» Work request
Write out the entries exactly, leaving out every picture.

◆ ◆ ◆

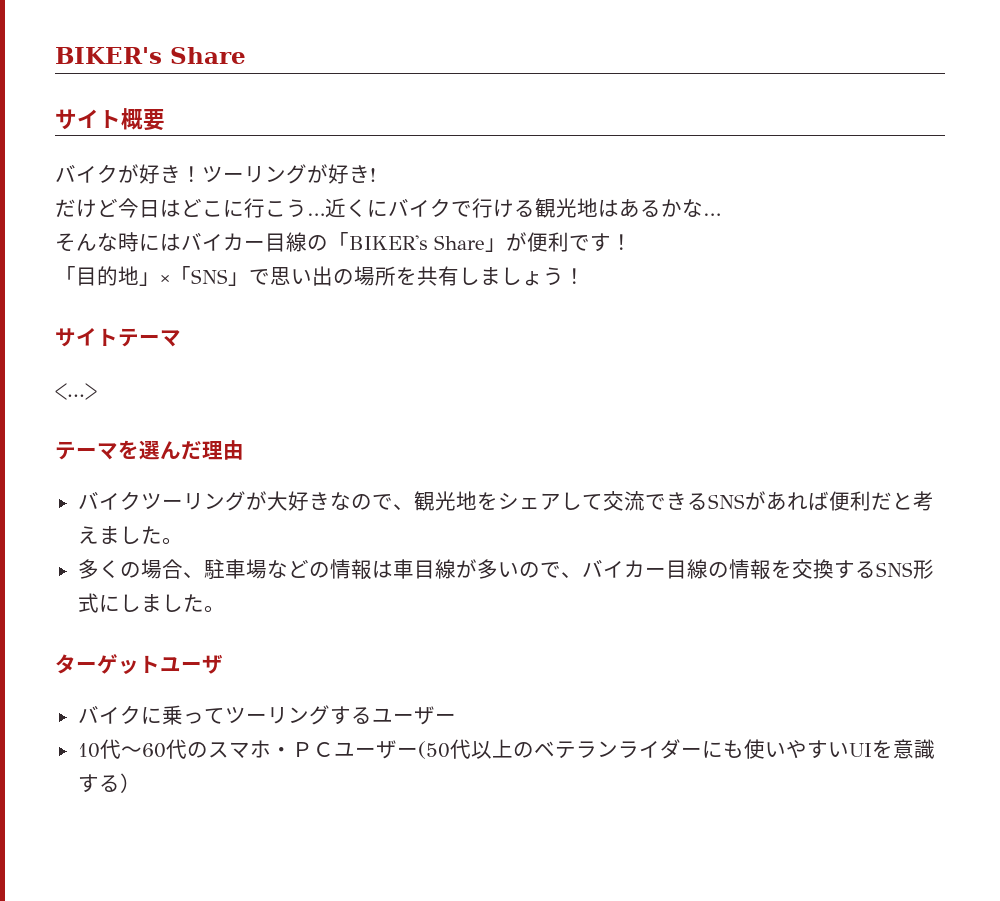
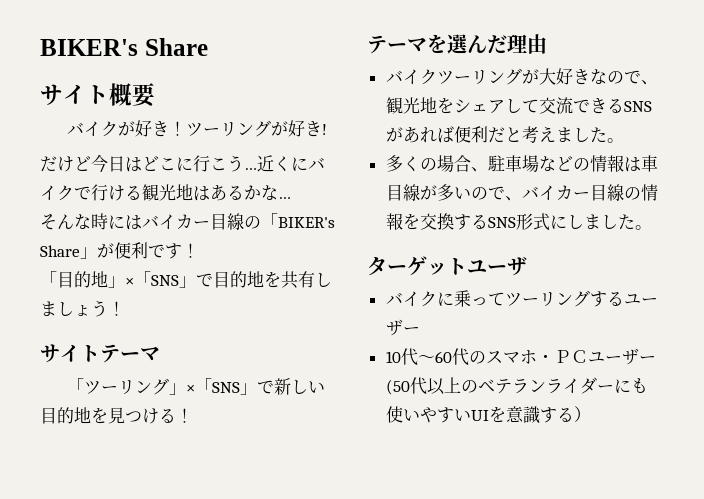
[270,266,396,286] 思い出の場所 -> [213,271,264,288] 目的地
[55,383,97,400] <...> -> [67,378,326,395] [40,407,193,424] 「ツーリング」×「SNS」で新しい目的地を見つける！

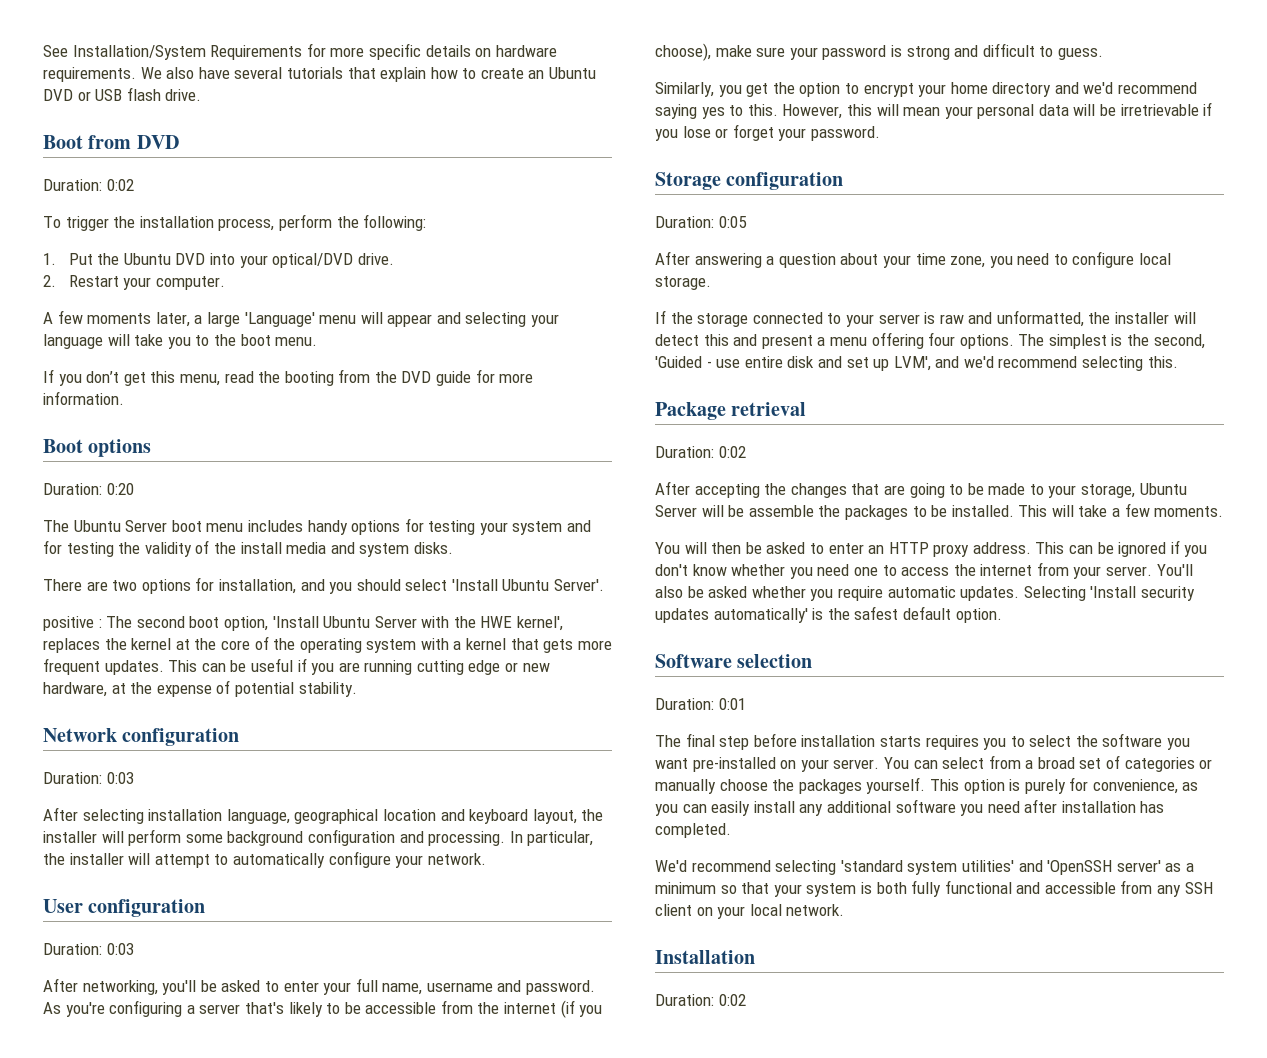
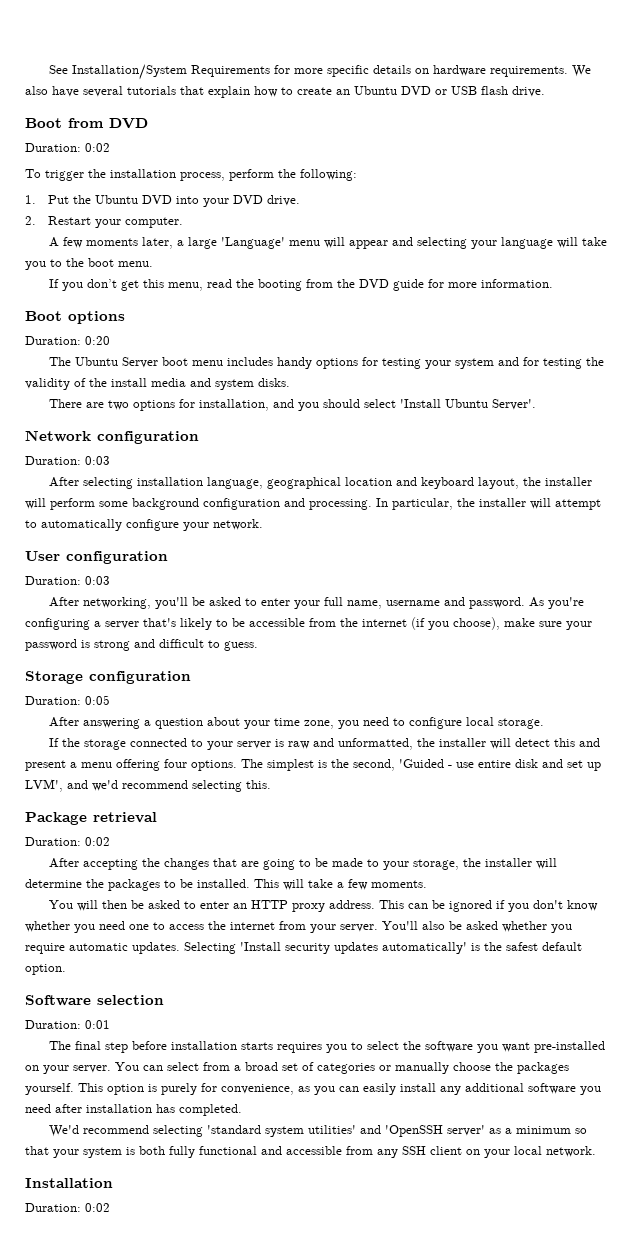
[272,253,354,268] optical/DVD -> [233,195,264,204] DVD
[43,616,564,631] [43,636,612,653] [43,658,550,675] [43,680,357,697] // positive : The second boot option, 'Install Ubuntu Server with the HWE kernel', replaces the kernel at the core of the operating system with a kernel that gets more frequent updates. This can be useful if you are running cutting edge or new hardware, at the expense of potential stability. -> (536, 404) none
[655,82,1198,97] [655,102,1213,119] [655,124,880,141] // Similarly, you get the option to encrypt your home directory and we'd recommend saying yes to this. However, this will mean your personal data will be irretrievable if you lose or forget your password. -> (258, 646) none
[1139,483,1187,495] [655,505,814,517] Ubuntu Server will be assemble -> [462,858,557,869] [25,879,82,888] the installer will determine

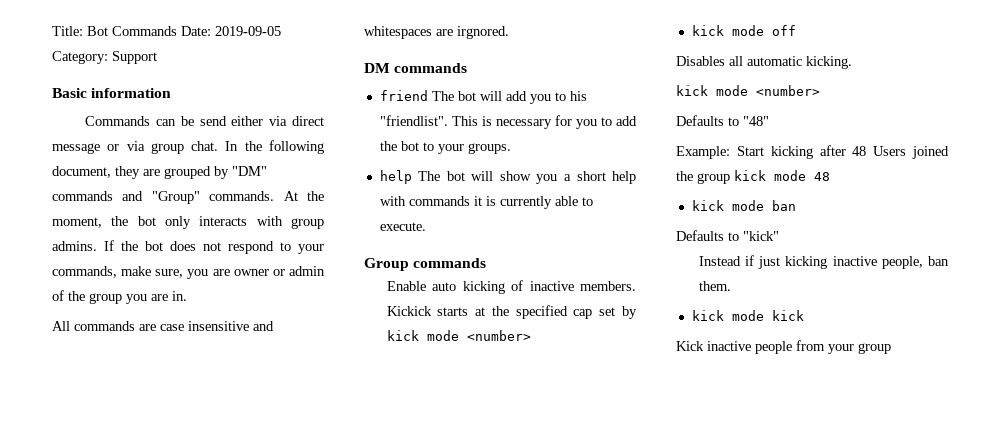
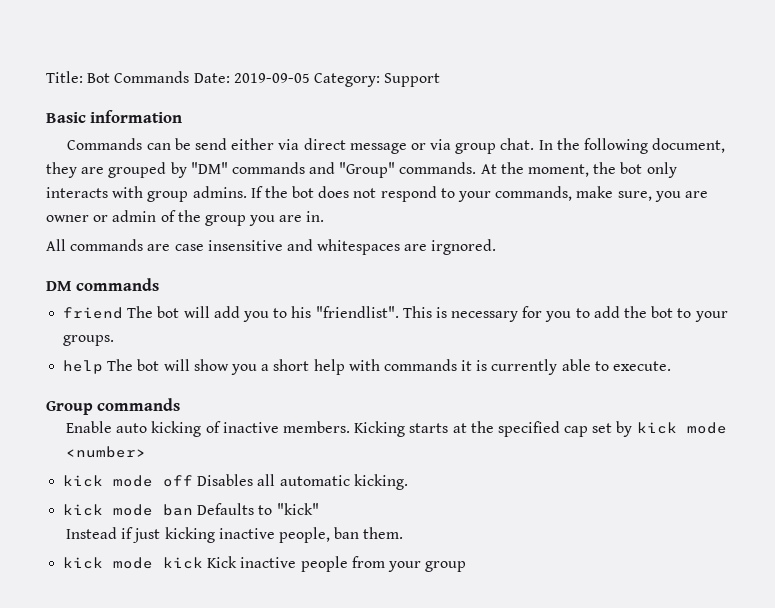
[386,306,432,316] Kickick -> [354,421,406,437] Kicking
(796, 30) // -> (194, 481) none
[676,85,820,96] [676,115,769,126] [676,145,949,159] [676,170,830,184] // kick mode <number> // Defaults to "48" // Example: Start kicking after 48 Users joined the group kick mode 48 -> (408, 482) none
(796, 205) // -> (194, 510) none
(804, 315) // -> (204, 563) none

◆ ◆ ◆

» Completed task
[270,266,396,286] 思い出の場所 -> [213,271,264,288] 目的地
[55,383,97,400] <...> -> [67,378,326,395] [40,407,193,424] 「ツーリング」×「SNS」で新しい目的地を見つける！

[272,253,354,268] optical/DVD -> [233,195,264,204] DVD
[43,616,564,631] [43,636,612,653] [43,658,550,675] [43,680,357,697] // positive : The second boot option, 'Install Ubuntu Server with the HWE kernel', replaces the kernel at the core of the operating system with a kernel that gets more frequent updates. This can be useful if you are running cutting edge or new hardware, at the expense of potential stability. -> (536, 404) none
[655,82,1198,97] [655,102,1213,119] [655,124,880,141] // Similarly, you get the option to encrypt your home directory and we'd recommend saying yes to this. However, this will mean your personal data will be irretrievable if you lose or forget your password. -> (258, 646) none
[1139,483,1187,495] [655,505,814,517] Ubuntu Server will be assemble -> [462,858,557,869] [25,879,82,888] the installer will determine

[386,306,432,316] Kickick -> [354,421,406,437] Kicking
(796, 30) // -> (194, 481) none
[676,85,820,96] [676,115,769,126] [676,145,949,159] [676,170,830,184] // kick mode <number> // Defaults to "48" // Example: Start kicking after 48 Users joined the group kick mode 48 -> (408, 482) none
(796, 205) // -> (194, 510) none
(804, 315) // -> (204, 563) none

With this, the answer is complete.